Your son can still travel to India on his Indian issue passport... that is fine with the airline, as they just want to see a valid form of identification from him prior to his boarding the plane.

It doesn't matter to them if your son has his BRP or not at the time of departure _from_ the UK, only when he wants to _return_ to the UK do they care about the visa/BRP... you will have it by then and take it to him in India, so that's fine.

Please relax and enjoy your flight!


----------



## Joppa (Sep 7, 2009)

As stated, you will have no problems leaving UK without his BRP.


----------



## Pankajnikale (Jul 31, 2014)

WestCoastCanadianGirl said:


> Your son can still travel to India on his Indian issue passport... that is fine with the airline, as they just want to see a valid form of identification from him prior to his boarding the plane.
> 
> It doesn't matter to them if your son has his BRP or not at the time of departure _from_ the UK, only when he wants to _return_ to the UK do they care about the visa/BRP... you will have it by then and take it to him in India, so that's fine.
> 
> Please relax and enjoy your flight!


No Wonder you are expert . Thanks for taking the pressure off but I can tell you a story of this morning. As advised by the DX, I called them an hour ago and they confirmed that the BRP has arrived which is being held in one of their deport. They cannot deliver it today but I am pleading them to deliver at the additional cost. So lets see!!!


----------



## Pankajnikale (Jul 31, 2014)

Pankajnikale said:


> No Wonder you are expert . Thanks for taking the pressure off but I can tell you a story of this morning. As advised by the DX, I called them an hour ago and they confirmed that the BRP has arrived which is being held in one of their deport. They cannot deliver it today but I am pleading them to deliver at the additional cost. So lets see!!!

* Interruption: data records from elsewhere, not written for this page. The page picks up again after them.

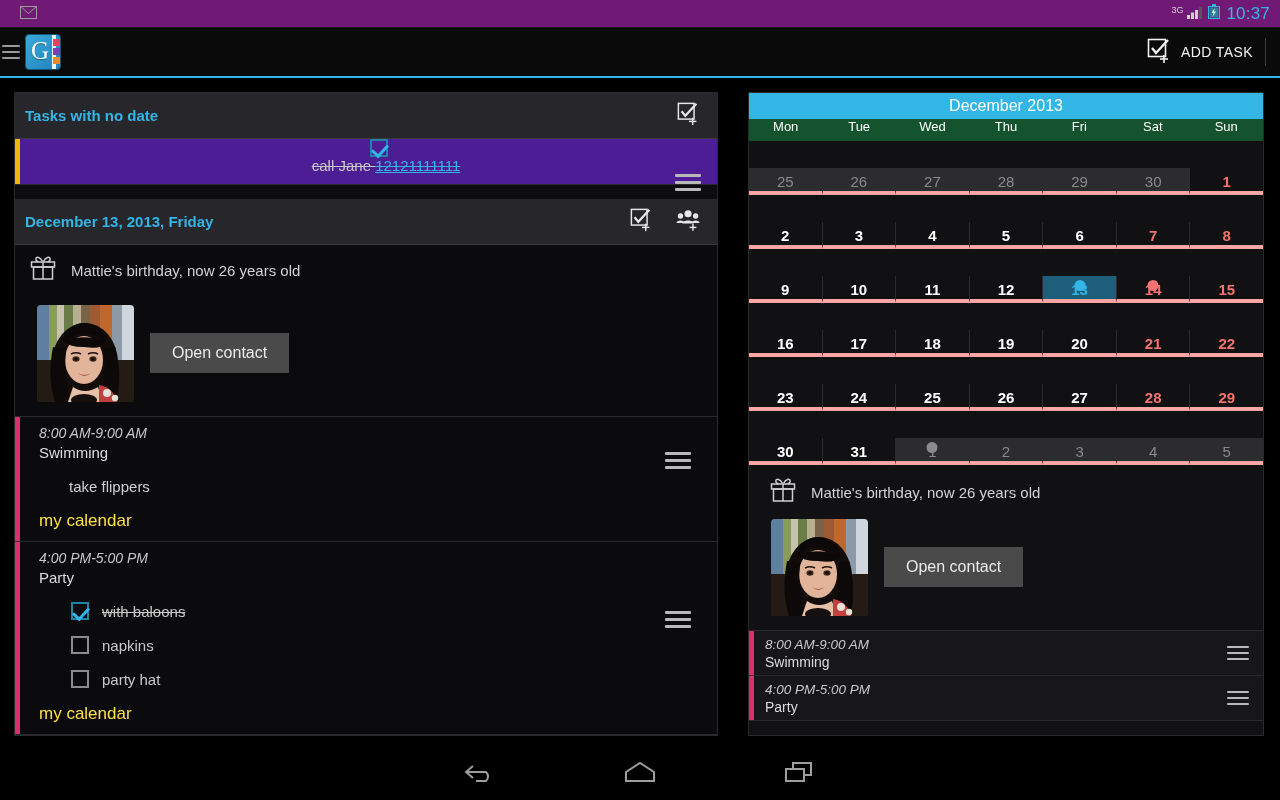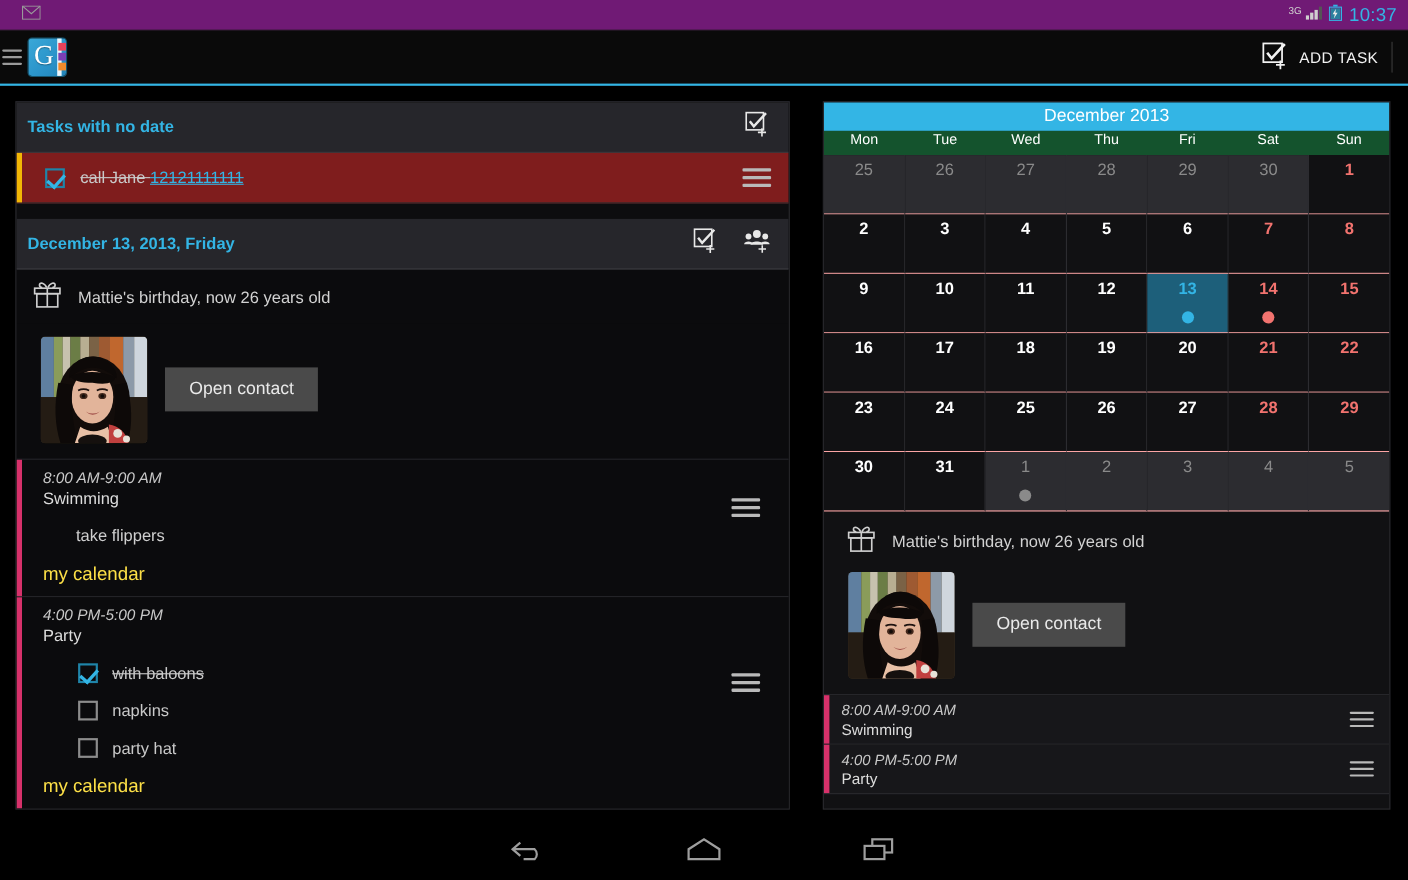--- a/index.html
+++ b/index.html
@@ -71,21 +71,21 @@
   .sect-header {
     position:relative; height:46px; display:flex; align-items:center;
     background:#26262b; border-bottom:1px solid #3a3a40; padding:0 8px 0 10px;
   }
   .sect-title { font-size:15px; font-weight:bold; }
   .sect-title.blue { color:#33b5e5; }
   .sect-icons { margin-left:auto; display:flex; align-items:center; gap:22px; padding-right:8px; }
 
   .row {
     position:relative; display:flex; align-items:flex-start;
-    border-bottom:1px solid #2a2a2e; background:#7f1d1d;
+    border-bottom:1px solid #2a2a2e; background:#4c1d95;flex-direction:column;
   }
   .accent { position:absolute; left:0; top:0; bottom:0; width:5px; }
   .accent.yellow { background:#f2b705; }
   .accent.pink   { background:#d6316a; }
 
   .task-row { height:46px; align-items:center; padding-left:26px; }
   .task-text { font-size:15px; color:#c9c9c9; }
   .strike { text-decoration:line-through; }
   .phone { color:#33b5e5; text-decoration:underline line-through; }
 
@@ -122,22 +122,23 @@
   .ev-check .lbl { font-size:15px; color:#c9c9c9; }
   .ev-cal { font-size:17px; color:#fde047; padding:16px 0 0 24px; }
 
   
   .cal-title { height:26px; background:#33b5e5; color:#fff; font-size:16px; display:flex; align-items:center; justify-content:center; }
   .cal-dows { height:22px; background:#14532d; display:flex; }
   .cal-dows div { flex:1; text-align:center; color:#fff; font-size:13px; }
   .cal-grid { display:flex; flex-direction:column; }
   .cal-week { display:flex; height:54px; }
   .cal-cell {
-    flex:1; position:relative; border-right:1px solid #2c2c30; border-bottom:1px solid #fca5a5;
+    flex:1; position:relative; border-right:1px solid #2c2c30; border-bottom:4px solid #fca5a5;
     background:#111113;
+    margin-top:27px;
   }
   .cal-cell:last-child { border-right:none; }
   .cal-num { text-align:center; font-size:15px; font-weight:bold; color:#ffffff; padding-top:5px; }
   .cal-cell.other { background:#2c2c30; }
   .cal-cell.other .cal-num { color:#8a8a8a; font-weight:normal; }
   .cal-cell.wk .cal-num { color:#f2736f; }
   .cal-cell.sel { background:#1d5f7a; }
   .cal-cell.sel .cal-num { color:#33b5e5; }
   .dot { position:absolute; left:50%; transform:translateX(-50%); bottom:8px; width:11px; height:11px; border-radius:50%; }
   .dot.blue { background:#33b5e5; }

Hello Joppa, my misery has been put to an end. I have now received my son's BRP. Special thanks to this forum due to which I found a link to DX and was then the matter between me and DX. Home office, UKBA and [email protected] was not longer in the picture but I must stress here they are not any use. It's the courier company due ot which i could manage it but advising people not to misuse this link as in future this can put your request at risk. 

Regards 

Have fun


----------